▶ **Provided records**
▽
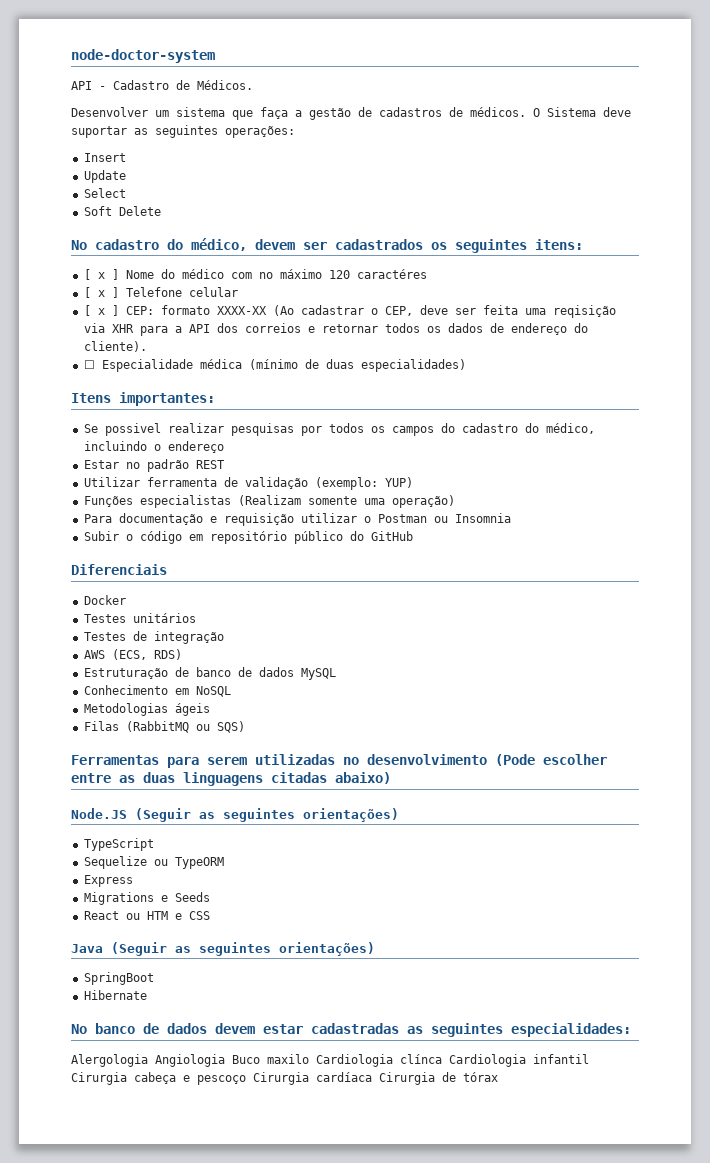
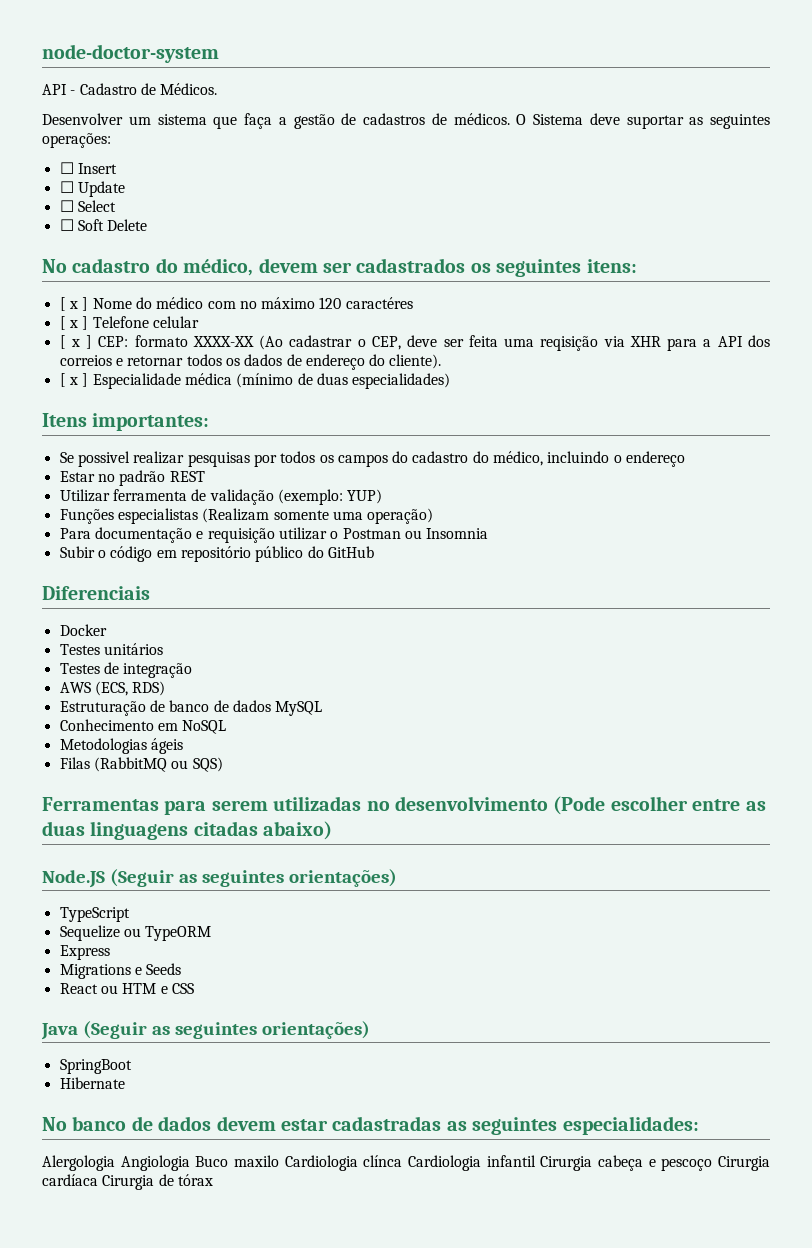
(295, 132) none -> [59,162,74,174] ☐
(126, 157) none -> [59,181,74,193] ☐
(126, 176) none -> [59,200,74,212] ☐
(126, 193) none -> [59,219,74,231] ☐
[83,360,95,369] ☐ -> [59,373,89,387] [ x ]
△
▽
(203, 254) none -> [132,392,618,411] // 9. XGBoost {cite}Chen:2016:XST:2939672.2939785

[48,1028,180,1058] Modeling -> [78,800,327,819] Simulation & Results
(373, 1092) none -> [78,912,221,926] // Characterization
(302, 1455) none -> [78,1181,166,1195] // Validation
△
▽
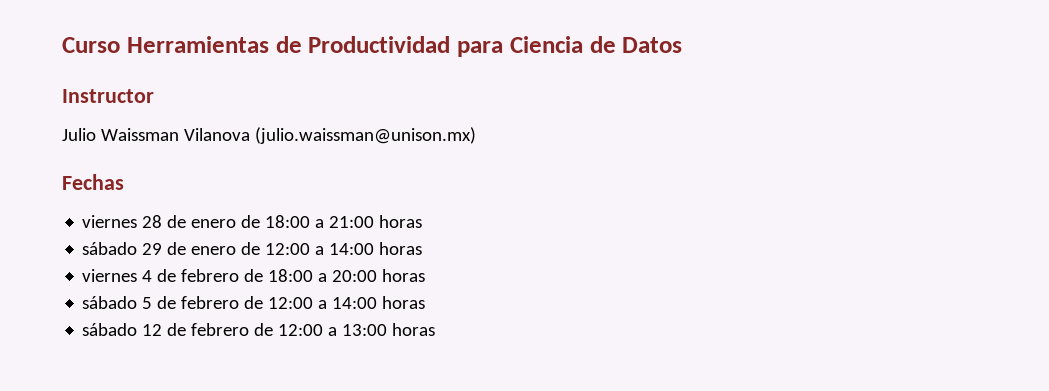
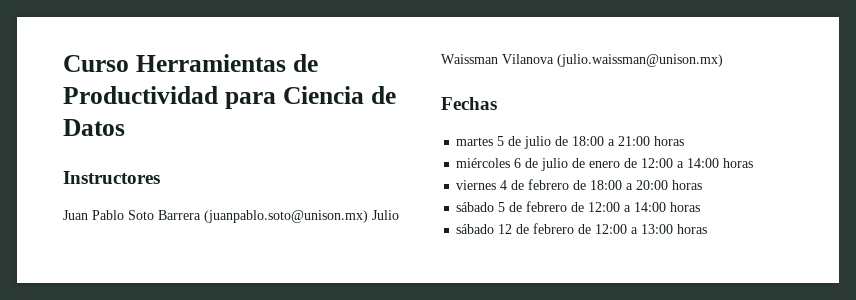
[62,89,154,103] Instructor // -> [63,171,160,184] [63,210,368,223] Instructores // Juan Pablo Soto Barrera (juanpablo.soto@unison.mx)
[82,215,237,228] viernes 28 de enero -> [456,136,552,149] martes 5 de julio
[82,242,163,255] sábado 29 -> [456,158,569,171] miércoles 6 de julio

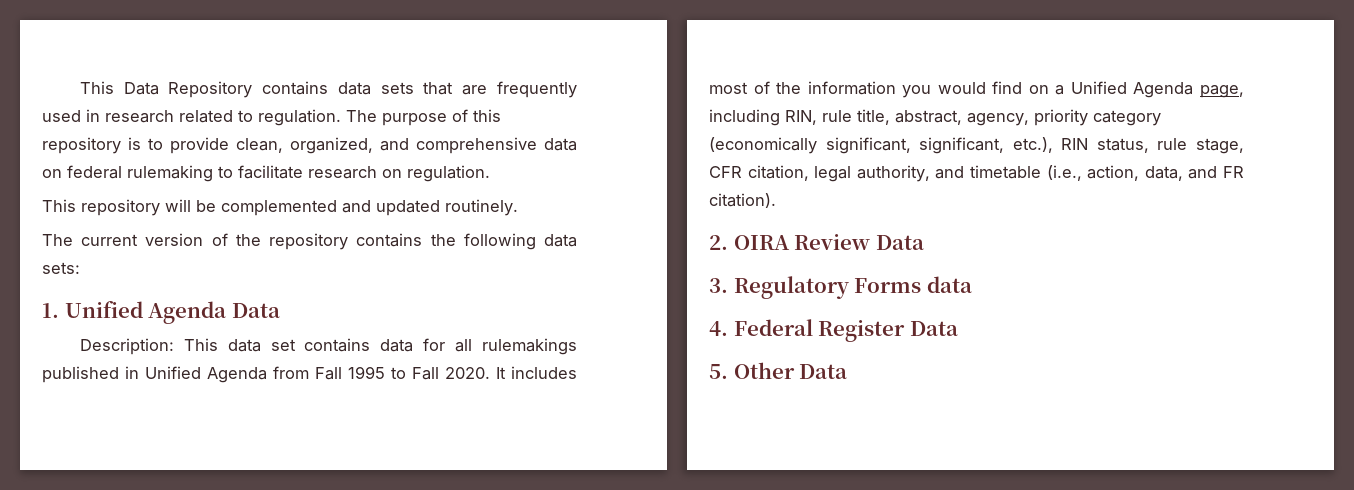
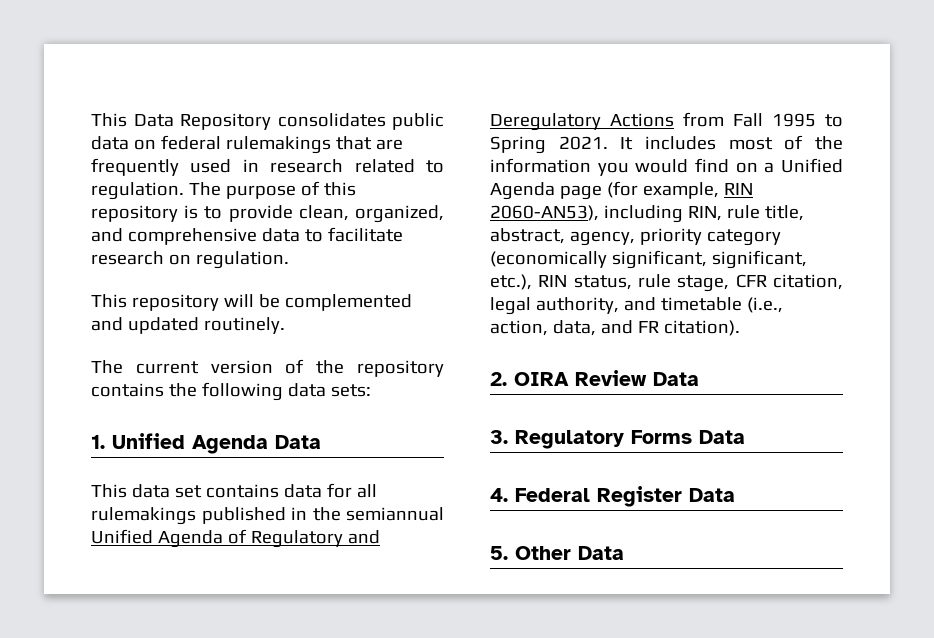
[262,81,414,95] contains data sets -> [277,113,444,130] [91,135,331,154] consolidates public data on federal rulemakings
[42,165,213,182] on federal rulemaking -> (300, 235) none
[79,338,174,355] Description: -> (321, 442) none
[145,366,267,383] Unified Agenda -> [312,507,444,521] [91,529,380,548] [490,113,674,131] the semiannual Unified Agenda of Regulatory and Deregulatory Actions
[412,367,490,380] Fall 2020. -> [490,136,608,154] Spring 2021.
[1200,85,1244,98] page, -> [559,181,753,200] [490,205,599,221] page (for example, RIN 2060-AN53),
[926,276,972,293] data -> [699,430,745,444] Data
△
▶ **The problem**
Which lines above contain the word "julio"? Show each of them.

▶ **Exercise output**
[82,215,237,228] viernes 28 de enero -> [456,136,552,149] martes 5 de julio
[82,242,163,255] sábado 29 -> [456,158,569,171] miércoles 6 de julio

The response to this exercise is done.